Task goal: Every line below containing the word "connections" should be found and copied.

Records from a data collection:

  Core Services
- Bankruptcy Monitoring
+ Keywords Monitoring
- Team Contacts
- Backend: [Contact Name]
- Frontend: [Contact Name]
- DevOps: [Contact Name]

--

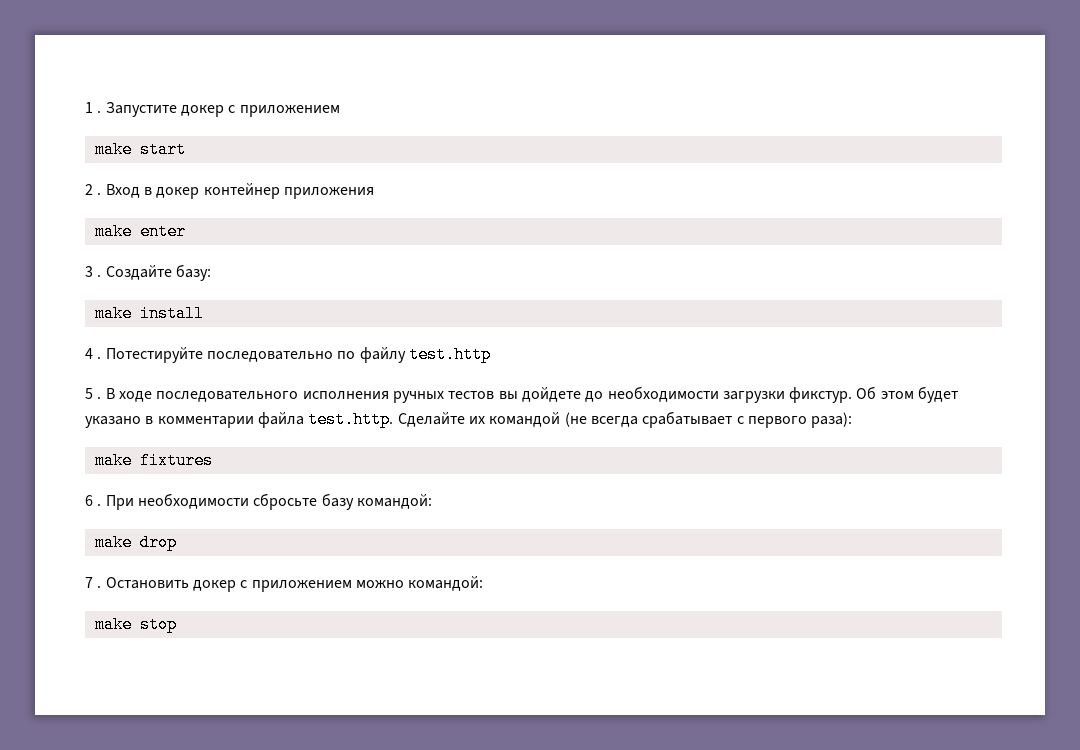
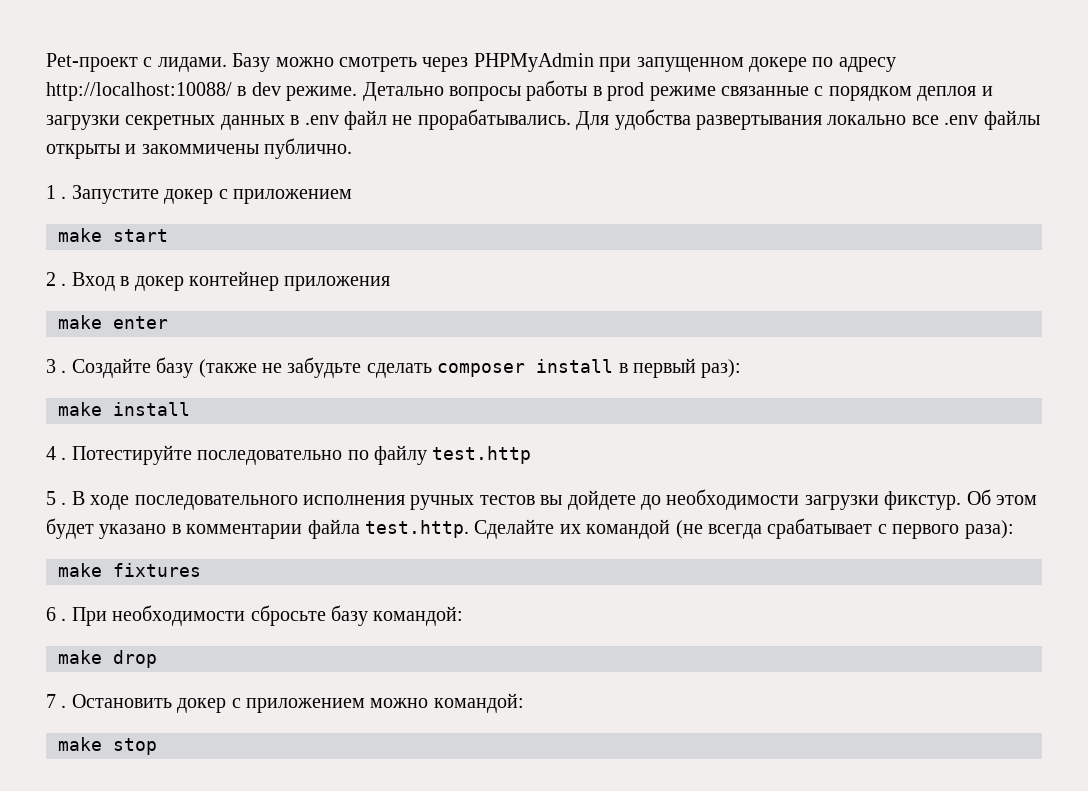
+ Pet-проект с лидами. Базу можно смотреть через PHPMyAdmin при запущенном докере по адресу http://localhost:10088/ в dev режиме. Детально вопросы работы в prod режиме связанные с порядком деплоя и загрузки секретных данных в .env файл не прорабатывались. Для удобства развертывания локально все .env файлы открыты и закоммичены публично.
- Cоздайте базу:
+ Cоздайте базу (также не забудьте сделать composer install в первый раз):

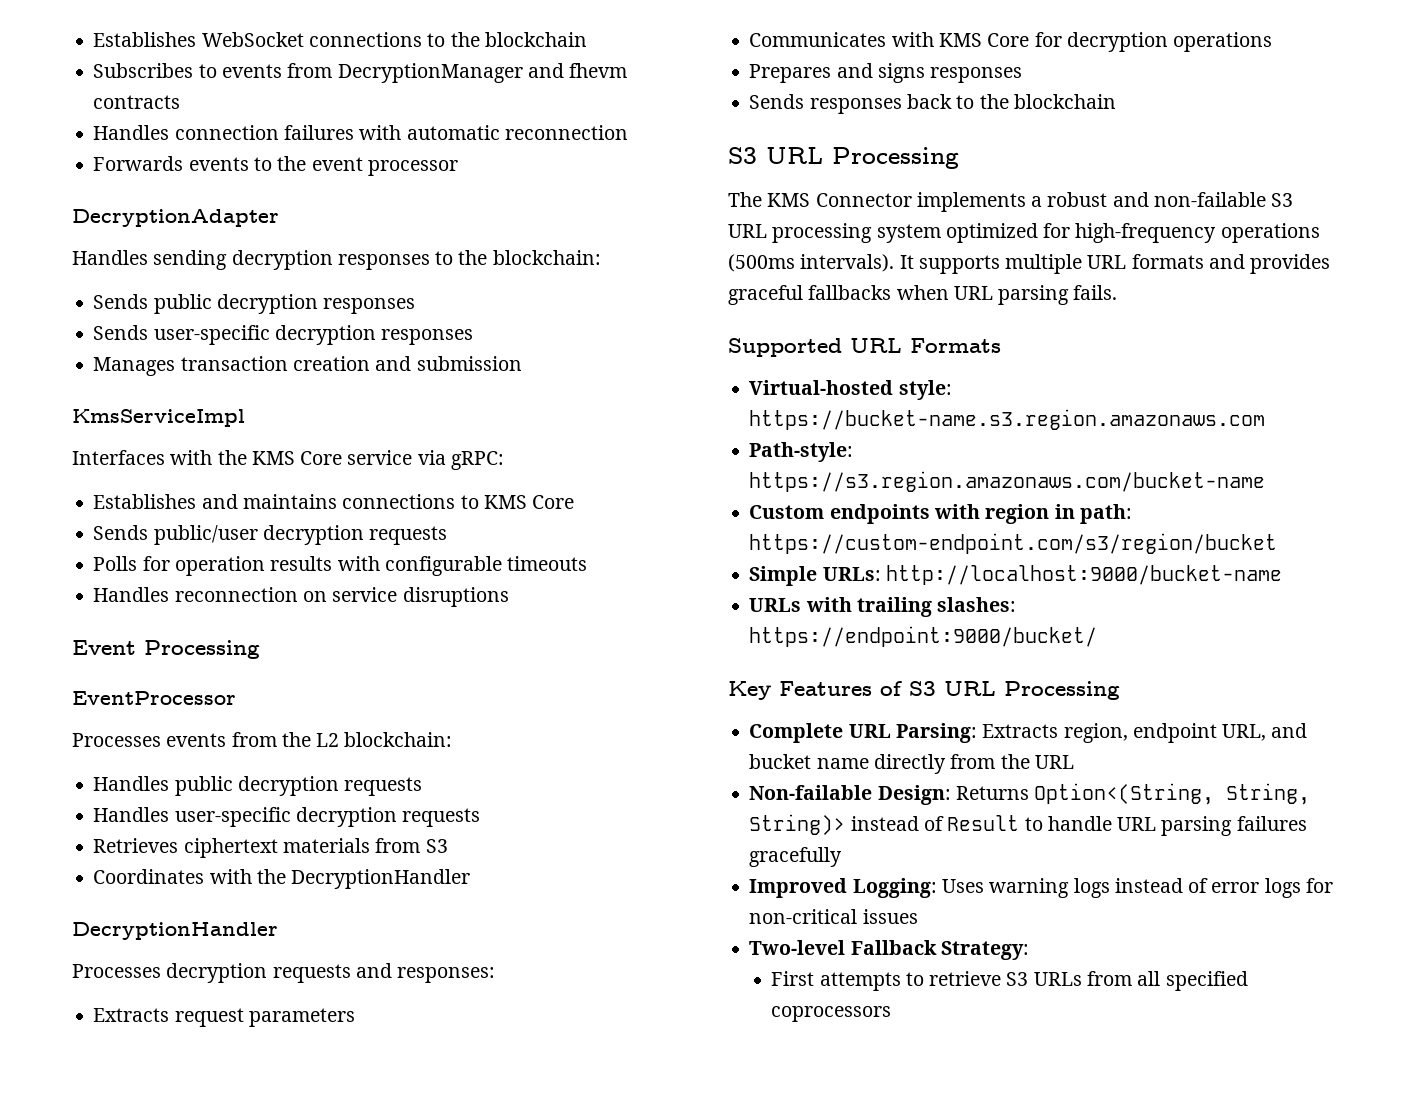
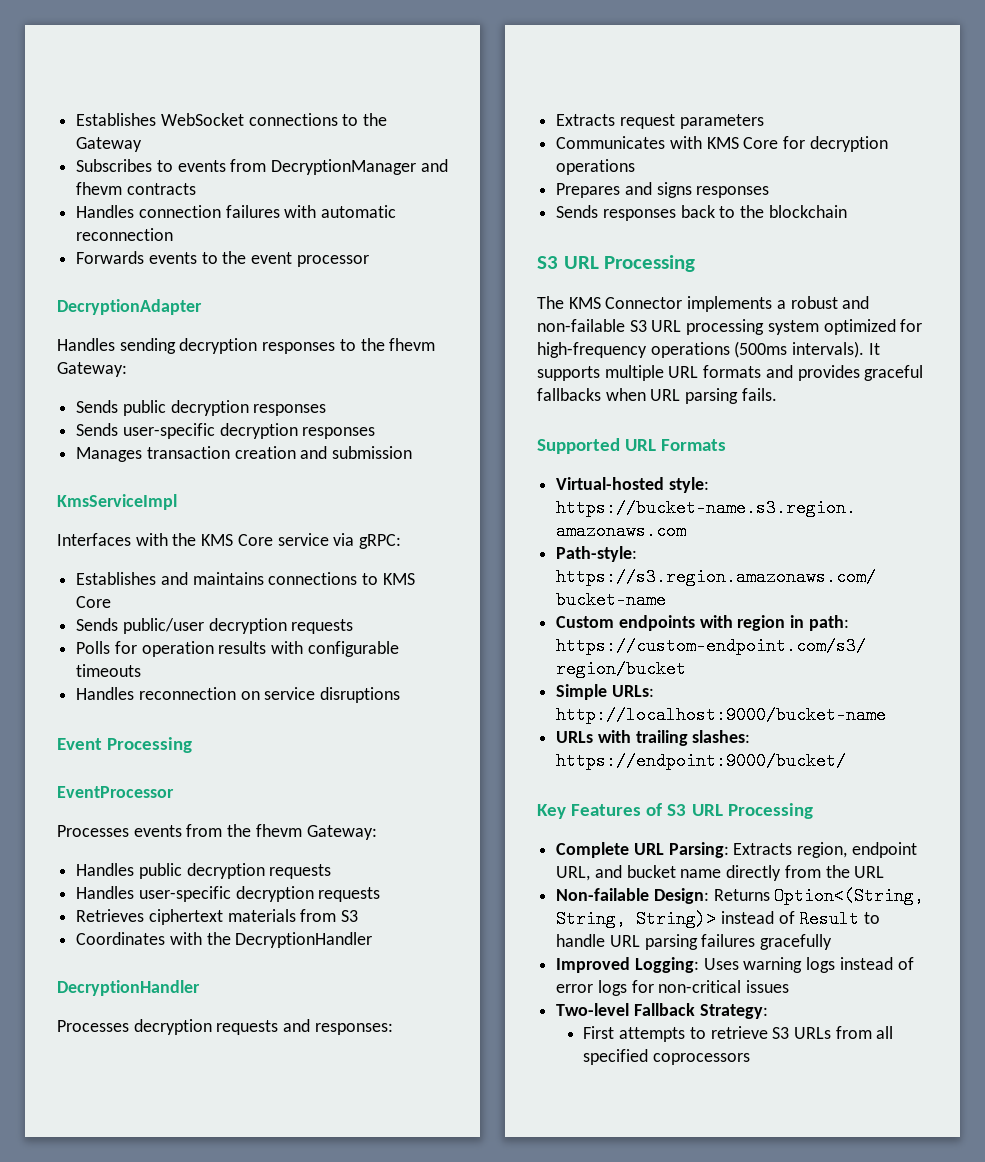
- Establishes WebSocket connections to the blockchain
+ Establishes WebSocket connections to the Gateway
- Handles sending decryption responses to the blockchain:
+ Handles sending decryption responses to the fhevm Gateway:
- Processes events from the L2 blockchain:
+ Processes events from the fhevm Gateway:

Exercise result:
- Establishes WebSocket connections to the blockchain
+ Establishes WebSocket connections to the Gateway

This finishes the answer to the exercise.